The current study was focused on a portion of the cancellous bone within a vertebra rather than the whole vertebra. However, this was a necessary step as the image analysis methods used in the current study are for examining cancellous bone texture alone. Once the capability of DTS to characterize cancellous bone is determined, additional approaches can be built on this foundation to extend DTS based techniques to cover whole vertebrae.

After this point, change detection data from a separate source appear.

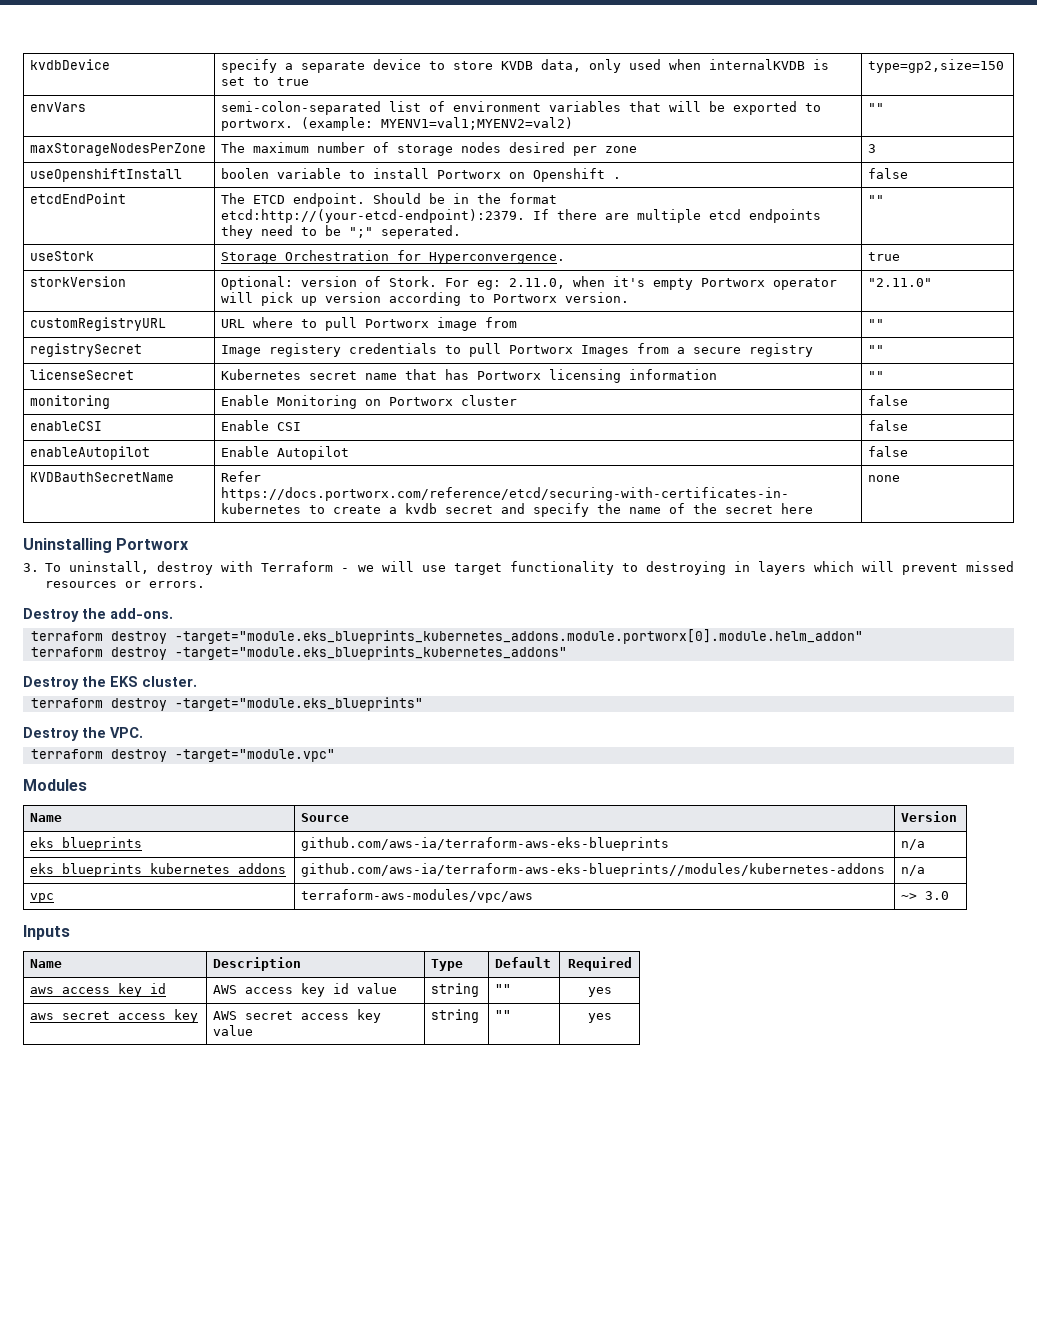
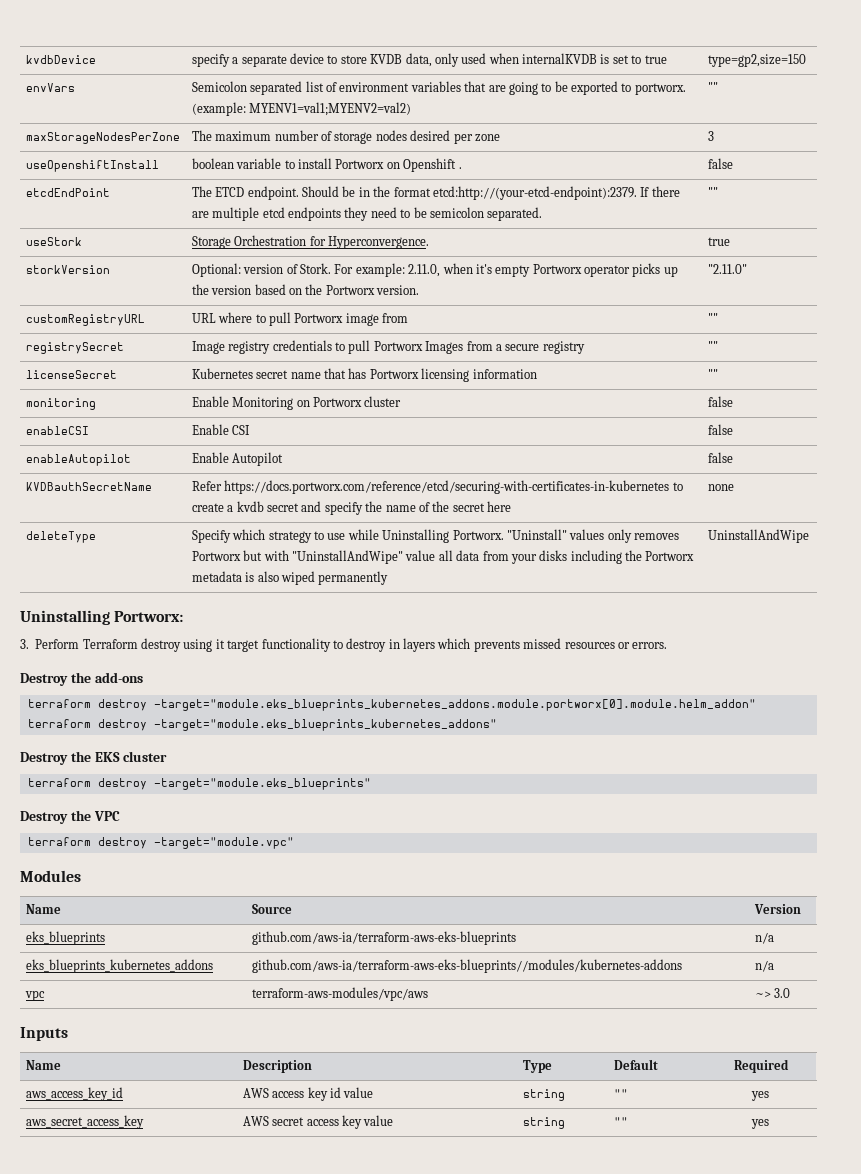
[221,101,382,115] semi-colon-separated -> [191,81,303,95] Semicolon separated
[669,101,702,112] will -> [488,82,552,95] are going to
[221,168,270,179] boolen -> [191,158,234,169] boolean
[349,225,462,239] ";" seperated. -> [429,207,543,221] semicolon separated.
[477,280,502,290] eg: -> [355,263,405,277] example:
[221,292,486,306] will pick up version according to -> [632,263,678,277] [191,284,323,295] picks up the version based on the
[269,343,342,357] registery -> [228,341,271,354] registry
[23,538,190,553] // Uninstalling Portworx -> [25,531,96,543] [191,529,680,543] [191,550,695,564] [191,571,389,585] [707,529,809,543] [20,610,184,625] // deleteType | Specify which strategy to use while Uninstalling Portworx. "Uninstall" values only removes Portworx but with "UninstallAndWipe" value all data from your disks including the Portworx metadata is also wiped permanently | UninstallAndWipe // Uninstalling Portworx:
[45,561,446,575] To uninstall, destroy with Terraform - we will use -> [35,638,225,652] Perform Terraform destroy using it
[645,561,726,575] destroying -> [346,638,387,652] destroy
[861,561,958,575] will prevent -> [473,640,520,652] prevents
[110,608,173,619] add-ons. -> [94,672,143,683] add-ons
[142,676,197,687] cluster. -> [123,751,168,762] cluster
[110,727,143,738] VPC. -> [93,811,120,821] VPC

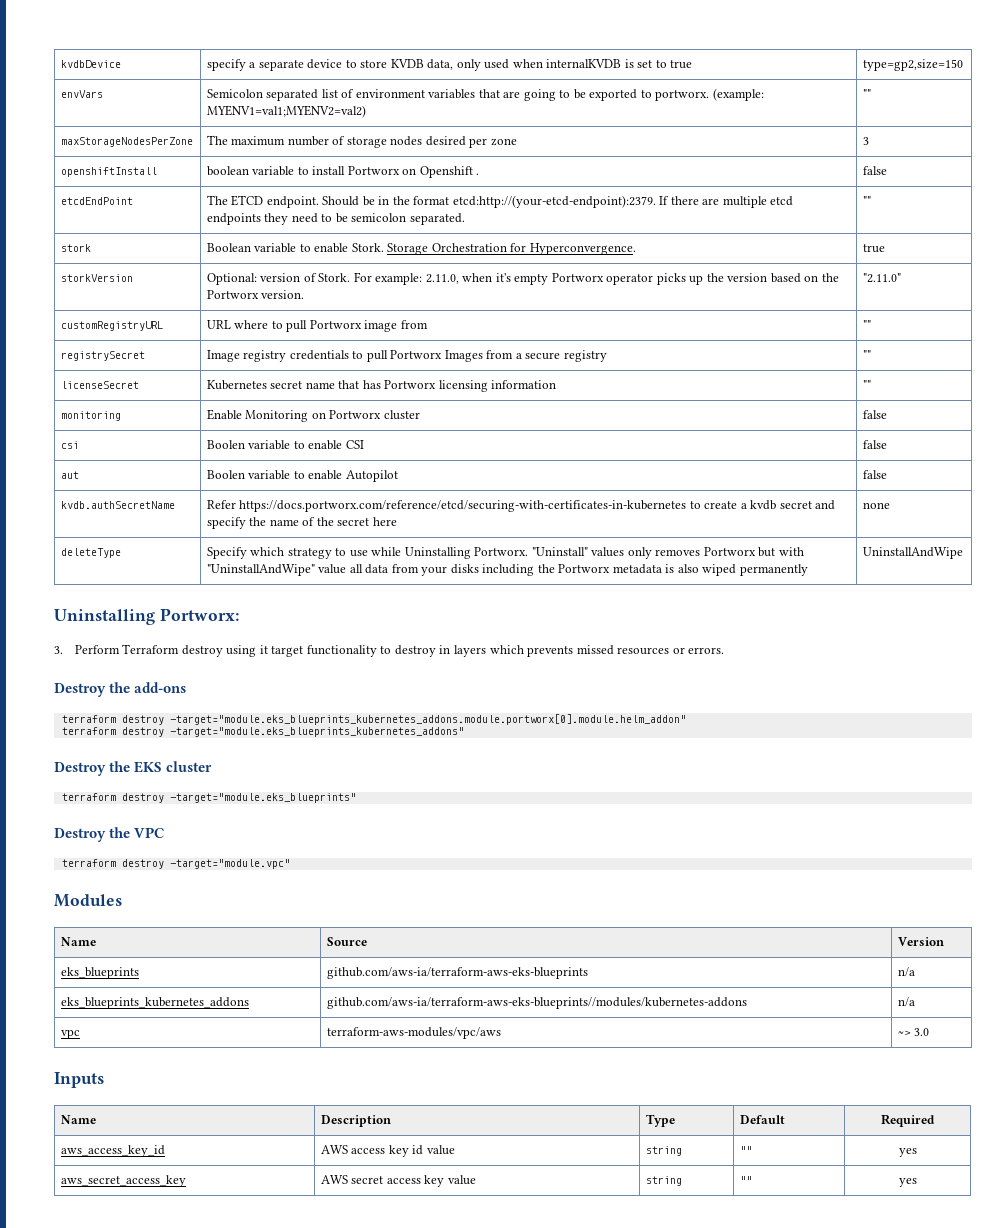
[25,160,159,172] useOpenshiftInstall -> [60,167,157,177] openshiftInstall
[25,237,82,246] useStork | -> [60,244,91,252] [206,243,384,253] stork | Boolean variable to enable Stork.
[25,426,89,435] [191,424,251,435] [707,424,733,435] [25,454,131,466] [191,452,229,463] enableCSI | Enable CSI | false // enableAutopilot | Enable -> [60,441,79,449] [206,440,364,450] [862,440,887,449] [60,471,79,479] [206,470,343,480] csi | Boolen variable to enable CSI | false // aut | Boolen variable to enable
[25,482,152,491] KVDBauthSecretName -> [60,501,175,509] kvdb.authSecretName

Finite element calculated cancellous bone stiffness, rather than experimentally determined strength, was used as the primary outcome. The computational nature of the work allowed us to study cancellous microstructure in isolation. This way, the vertebrae were left intact for future whole vertebra mechanical studies. Considering that human vertebral cancellous bone stiffness and strength are strongly correlated10 and that large scale FE calculation of cancellous bone stiffness is highly accurate,2 the use of FE stiffness in the current study is reasonable for the stated advantages.

In summary, we examined three scanning directions (Axial, Oblique, Perpendicular) in two views (AP, LM), giving a total of six DTS configurations and the use of slice (2D) and stack (3D) images from each configuration for the most explanatory models predicting FE stiffness of vertebral cancellous bone. In general, models associated with the Transverse scanning orientation and the LM view utilizing stack parameters provided more explanatory models than their respective alternatives. DTS derived variables increased explained variability in cancellous bone stiffness by up to 11.5% beyond that explained by BV/TV alone. MIL.DA frequently appeared in the models and possibly provided material in addition to microstructural information. The current results are expected to inform future studies aiming at improving the assessment of vertebral bone quality and fracture risk in the clinical environment.